— Exercise objective —
Lines before the one containing "<li>Nicotine</li>" are left out; that line and every line after it, through the end of the records, are to be reproduced exactly.
(Records for the task begins)
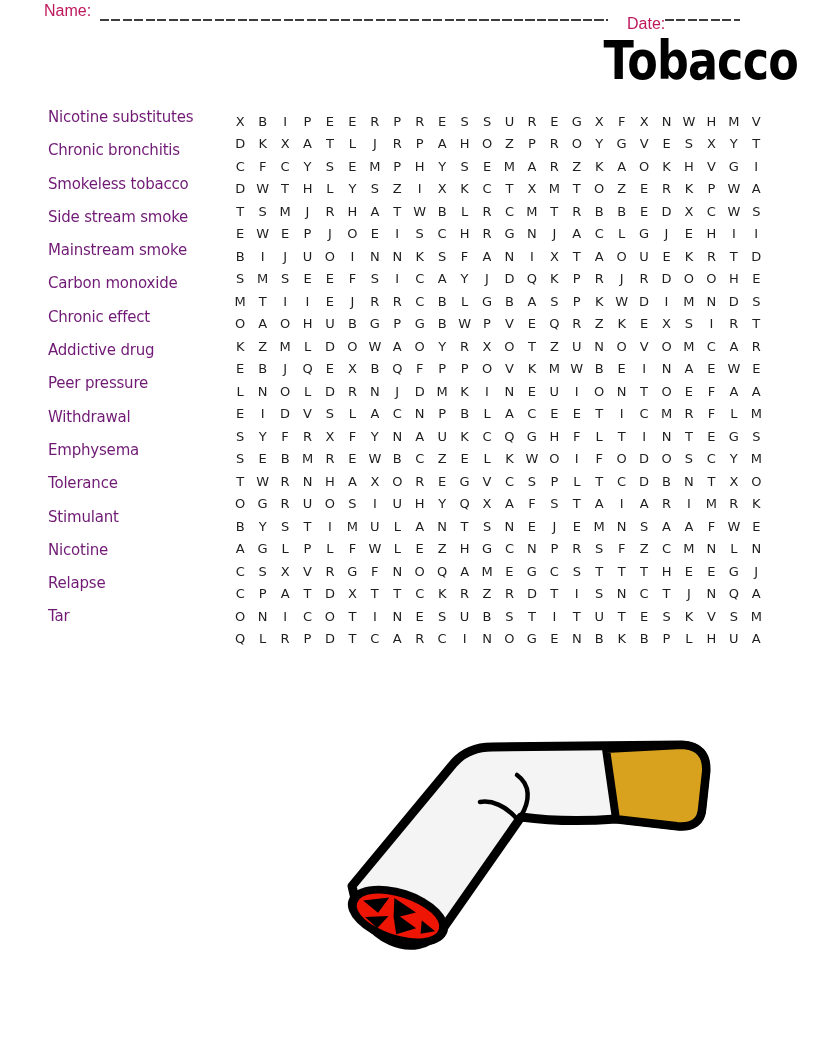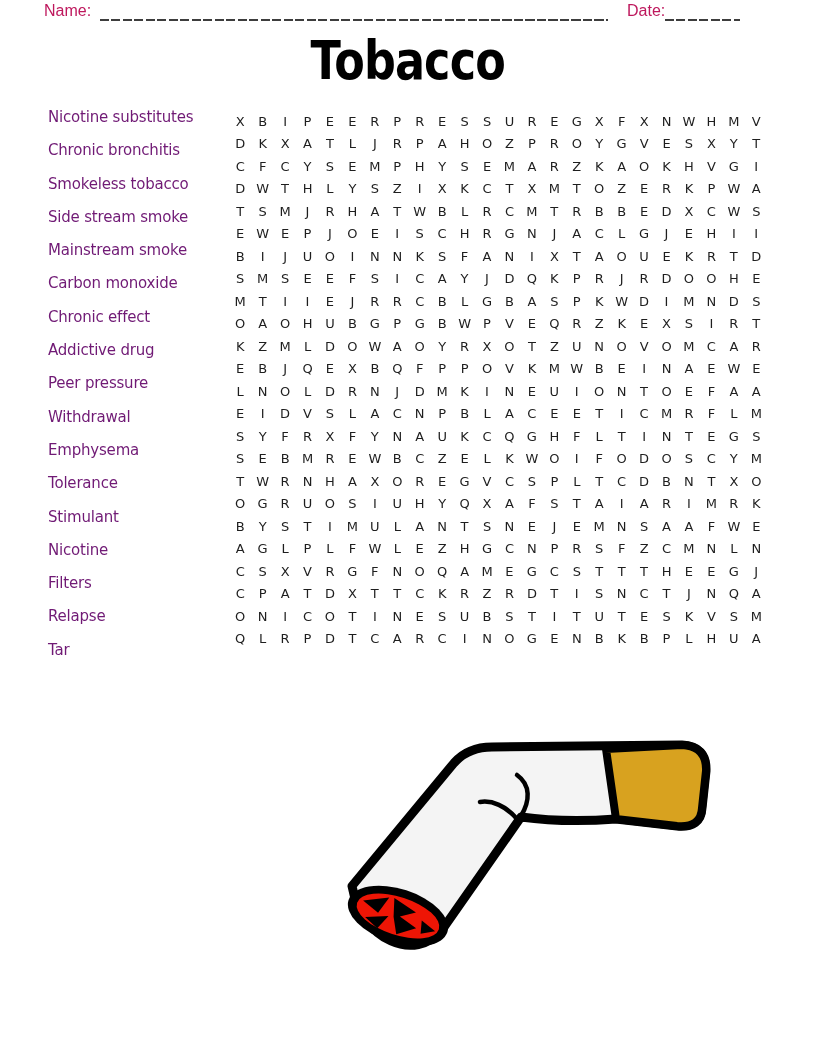--- a/index.html
+++ b/index.html
@@ -11,7 +11,7 @@
   
   .hdr-label { position: absolute; top: 2px; font-family: "Liberation Sans", sans-serif; font-size: 16px; color: #be185d; }
   #name-label { left: 44px; }
-  #date-label { left: 627px; }
+  #date-label { left: 627px; margin-top: 13px; }
   .blank-line { position: absolute; top: 19px; height: 2px;
     background: repeating-linear-gradient(to right, #3d3d3d 0 9px, transparent 9px 11.5px); }
   #name-line { left: 100px; width: 508px; }

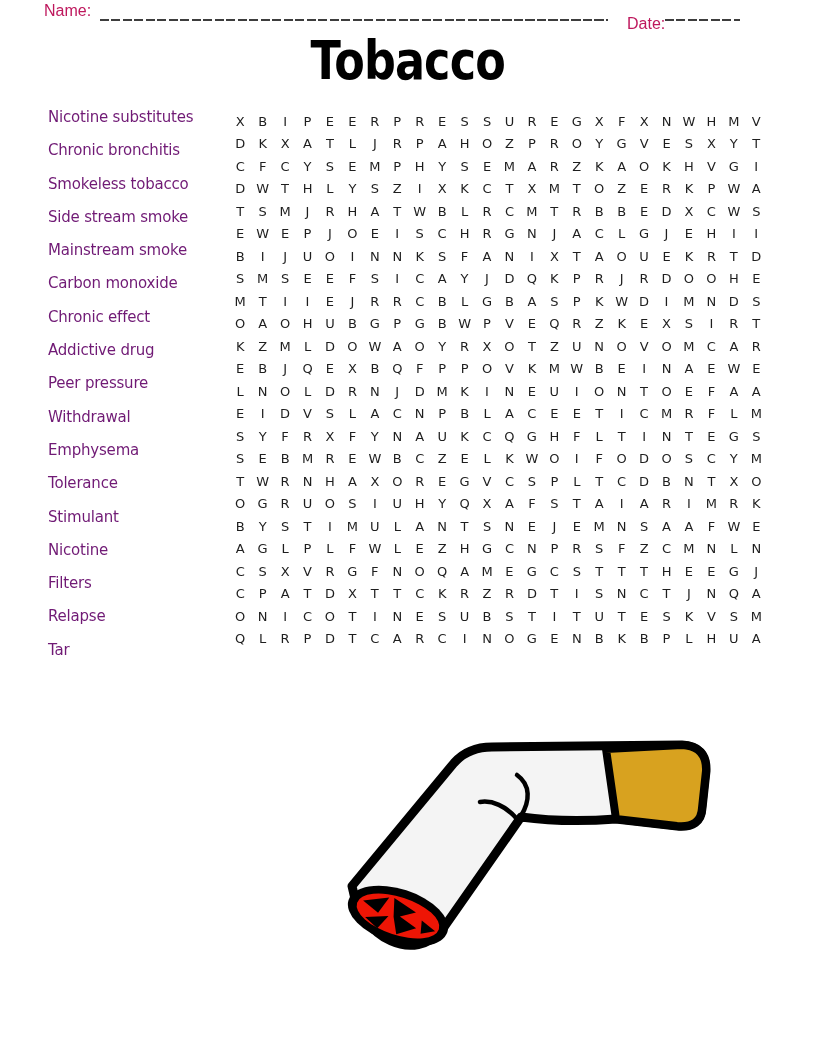--- a/index.html
+++ b/index.html
@@ -18,7 +18,7 @@
   #date-line { left: 665px; width: 75px; }
 
   
-  .title-wrap { position: absolute; top: 33px; left: 0; width: 816px; text-align: center; }
+  .title-wrap { position: absolute; top: 33px; left: 0; width: 816px; text-align: right; }
   .title-wrap h1 { display: inline-block; font-family: "DejaVu Sans", sans-serif; font-weight: 600;
     font-size: 53px; line-height: 56px; color: #000; transform: scaleX(0.84); transform-origin: 50% 50%;
     letter-spacing: -1px; }

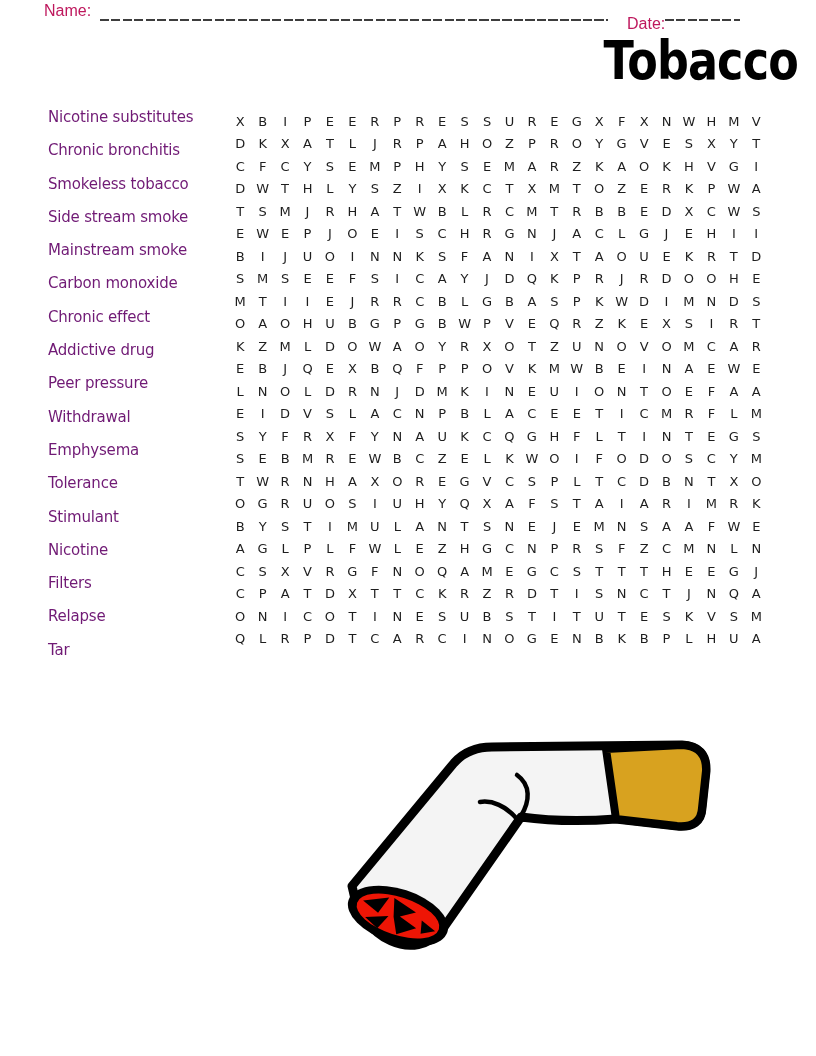--- a/index.html
+++ b/index.html
@@ -66,7 +66,6 @@
       <li>Tolerance</li>
       <li>Stimulant</li>
       <li>Nicotine</li>
-      <li>Filters</li>
       <li>Relapse</li>
       <li>Tar</li>
     </ul>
(Records for the task ends)
— Exercise answer —
       <li>Nicotine</li>
-      <li>Filters</li>
       <li>Relapse</li>
       <li>Tar</li>
     </ul>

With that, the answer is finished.